This section is dedicated to take away all your "I wish someone had told me that before I went!" experiences. This way, you can spend less time settling in, and more time making new friends in your chosen hostel. We share our insider knowledge of tips, tricks and important things to look out for in Newcastle upon Tyne.
Newcastle is well known as a party city, popular with stag and hen groups, but it's also a great destination for those seeking a cultural break. Once a busy port, the city's riverfront has been completely regenerated in the last decade or so; the former Baltic Flour Mill has been refurbished to create the Baltic Centre for Contemporary Art, while a brand new building, the Sage, is a modern music venue covering a wide variety of genres and is home to students on the University of Northumbria's unique folk music degree. Also on the River Tyne waterfront is the award-winning Millennium Bridge, known locally as the Blinking Eye.

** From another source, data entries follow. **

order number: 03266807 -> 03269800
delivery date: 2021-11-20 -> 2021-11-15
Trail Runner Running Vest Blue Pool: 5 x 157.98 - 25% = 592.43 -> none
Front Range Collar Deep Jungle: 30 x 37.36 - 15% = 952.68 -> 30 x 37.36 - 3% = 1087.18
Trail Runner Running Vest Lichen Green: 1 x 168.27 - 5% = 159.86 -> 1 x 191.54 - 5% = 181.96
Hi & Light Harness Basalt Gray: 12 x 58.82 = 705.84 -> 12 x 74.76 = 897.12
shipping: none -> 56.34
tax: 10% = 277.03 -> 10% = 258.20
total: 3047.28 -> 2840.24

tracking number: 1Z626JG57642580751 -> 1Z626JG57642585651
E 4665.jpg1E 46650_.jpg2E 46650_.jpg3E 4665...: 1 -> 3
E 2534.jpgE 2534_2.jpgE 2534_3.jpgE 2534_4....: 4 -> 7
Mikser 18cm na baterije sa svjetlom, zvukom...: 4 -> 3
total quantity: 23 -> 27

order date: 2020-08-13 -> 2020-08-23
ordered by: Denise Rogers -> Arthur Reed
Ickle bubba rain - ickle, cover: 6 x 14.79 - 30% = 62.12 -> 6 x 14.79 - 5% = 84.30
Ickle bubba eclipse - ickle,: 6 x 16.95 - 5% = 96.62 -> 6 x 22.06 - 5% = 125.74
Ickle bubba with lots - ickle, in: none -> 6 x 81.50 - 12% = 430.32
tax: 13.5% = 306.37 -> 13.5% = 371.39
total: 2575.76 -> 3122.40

Newcastle is a buzzing mix of traditional and cutting edge sensibility. Grey Street, with its elegant Regency buildings, has been voted the UK’s most beautiful street while the Quayside area has some wonderful, half-timbered buildings dating from the sixteenth century. On the other hand Newcastle is fast becoming well known as a city that is great for business start-ups -- many young companies are based in the Ouseburn area of the city, where you’ll also find the Cluny, a pub and music venue housed in an old tobacco warehouse, and Seven Stories, a visitor attraction focussed on children’s books and reading, which has family events on a daily basis. Near the main train station, the Centre for Life is an interactive learning experience attached to what is probably the most important centre for the study of genetics and fertility in the UK, while the nearby Discovery Museum gets children fascinated with science and technology.
While there’s plenty to do in the city, the coast is just a short ride away on the Tyne and Wear Metro, the local light rail system, which also links the city centre with Newcastle Airport. Newcastle is also a great base for exploring Hadrian’s Wall country with its Roman forts such as Housesteads and Vindolanda. The handsome and historic city of Durham is just fifteen minutes away by train.
With so much going on, you might expect there to be plenty of Newcastle hostel accommodation, but the area has had very little of this until quite recently. There are, however, a couple of options for Newcastle hostels with great locations for all types of experiences and tastes.